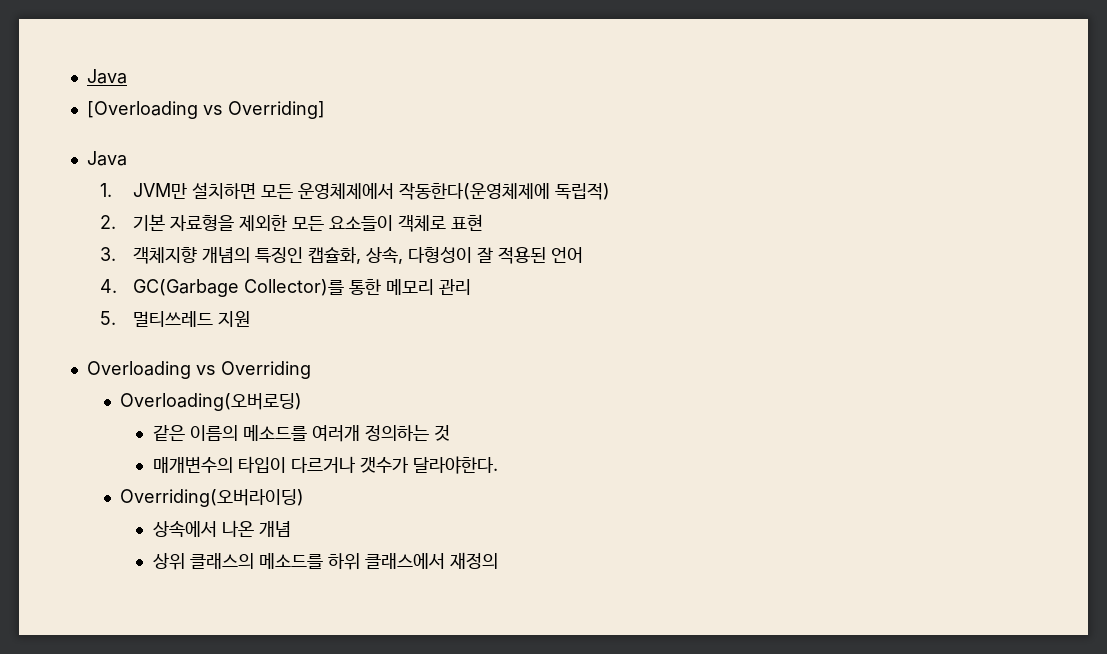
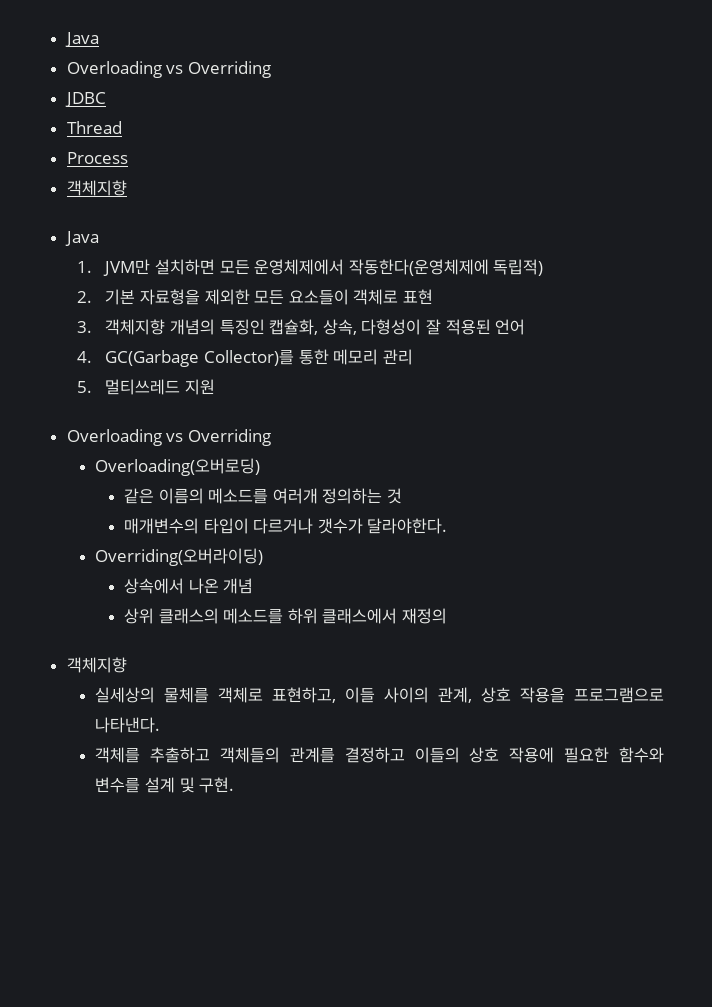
[86,69,127,84] [86,101,325,119] Java // [Overloading vs Overriding] -> [64,32,99,47] [66,61,271,78] [64,92,106,107] [66,121,122,134] [66,152,128,164] [66,180,127,196] Java // Overloading vs Overriding // JDBC // Thread // Process // 객체지향
(498, 560) none -> [66,657,127,673] [95,687,664,703] [95,717,161,733] [95,747,664,763] [95,777,235,793] // 객체지향 // 실세상의 물체를 객체로 표현하고, 이들 사이의 관계, 상호 작용을 프로그램으로 나타낸다. // 객체를 추출하고 객체들의 관계를 결정하고 이들의 상호 작용에 필요한 함수와 변수를 설계 및 구현.

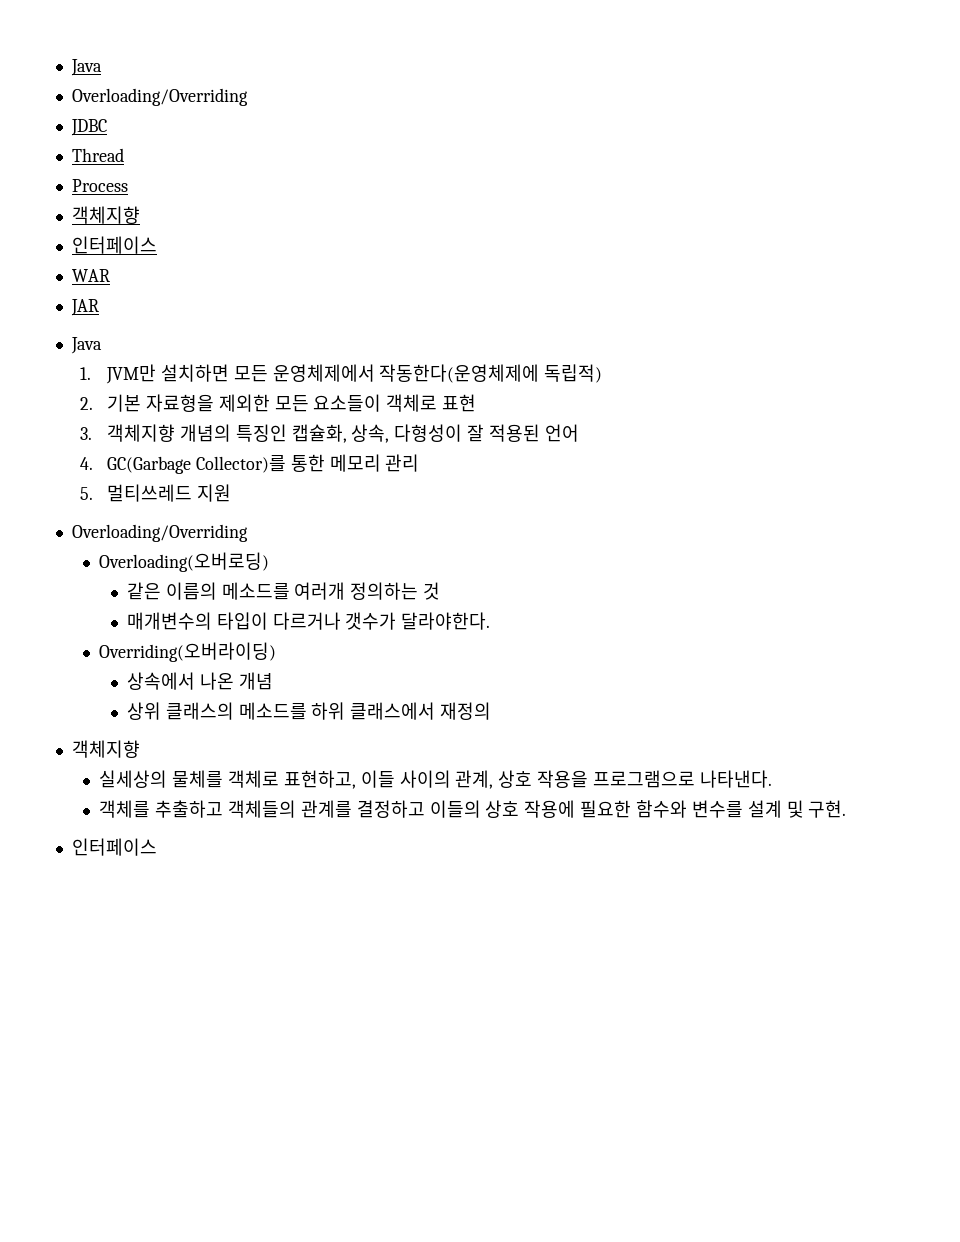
[64,32,99,47] [66,61,271,78] Java // Overloading vs Overriding -> [70,59,102,76] [71,88,248,106] Java // Overloading/Overriding
(127, 188) none -> [71,236,157,254] [71,269,110,282] [70,299,99,316] // 인터페이스 // WAR // JAR
[66,429,271,446] Overloading vs Overriding -> [71,524,248,542] Overloading/Overriding
(235, 785) none -> [71,838,157,856] // 인터페이스

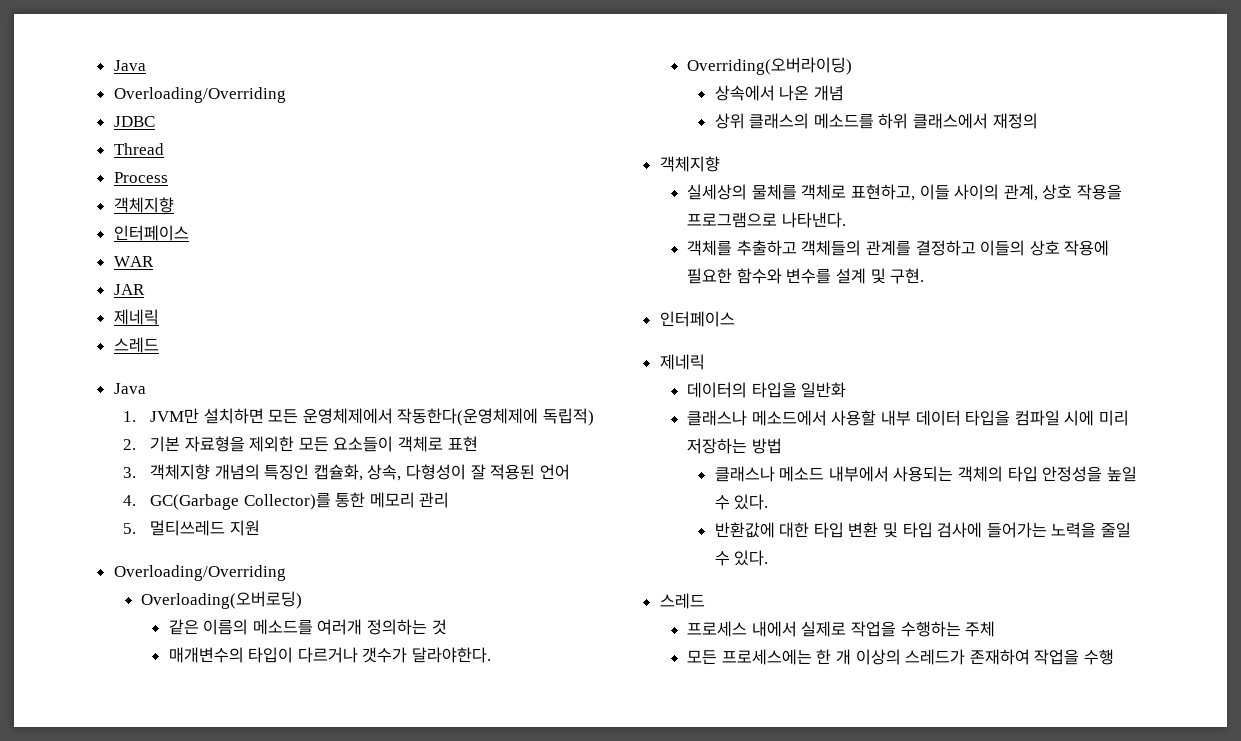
(99, 307) none -> [113,309,159,325] [113,337,159,353] // 제네릭 // 스레드
(157, 847) none -> [659,354,705,370] [687,382,847,398] [687,410,1129,426] [687,438,782,454] [714,466,1137,482] [714,494,769,510] [714,522,1132,538] [714,550,769,566] [659,593,705,609] [687,621,996,637] [687,649,1114,665] // 제네릭 // 데이터의 타입을 일반화 // 클래스나 메소드에서 사용할 내부 데이터 타입을 컴파일 시에 미리 저장하는 방법 // 클래스나 메소드 내부에서 사용되는 객체의 타입 안정성을 높일 수 있다. // 반환값에 대한 타입 변환 및 타입 검사에 들어가는 노력을 줄일 수 있다. // 스레드 // 프로세스 내에서 실제로 작업을 수행하는 주체 // 모든 프로세스에는 한 개 이상의 스레드가 존재하여 작업을 수행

━━━━━━━━━━━━━━━━

■ **Aim of the exercise**:
Every line from the one holding "[66,429,271,446] Overloading vs" to the last line of the listing above, inclusive, must appear exactly as written, and no picture may appear.

■ **Result**:
[66,429,271,446] Overloading vs Overriding -> [71,524,248,542] Overloading/Overriding
(235, 785) none -> [71,838,157,856] // 인터페이스

(99, 307) none -> [113,309,159,325] [113,337,159,353] // 제네릭 // 스레드
(157, 847) none -> [659,354,705,370] [687,382,847,398] [687,410,1129,426] [687,438,782,454] [714,466,1137,482] [714,494,769,510] [714,522,1132,538] [714,550,769,566] [659,593,705,609] [687,621,996,637] [687,649,1114,665] // 제네릭 // 데이터의 타입을 일반화 // 클래스나 메소드에서 사용할 내부 데이터 타입을 컴파일 시에 미리 저장하는 방법 // 클래스나 메소드 내부에서 사용되는 객체의 타입 안정성을 높일 수 있다. // 반환값에 대한 타입 변환 및 타입 검사에 들어가는 노력을 줄일 수 있다. // 스레드 // 프로세스 내에서 실제로 작업을 수행하는 주체 // 모든 프로세스에는 한 개 이상의 스레드가 존재하여 작업을 수행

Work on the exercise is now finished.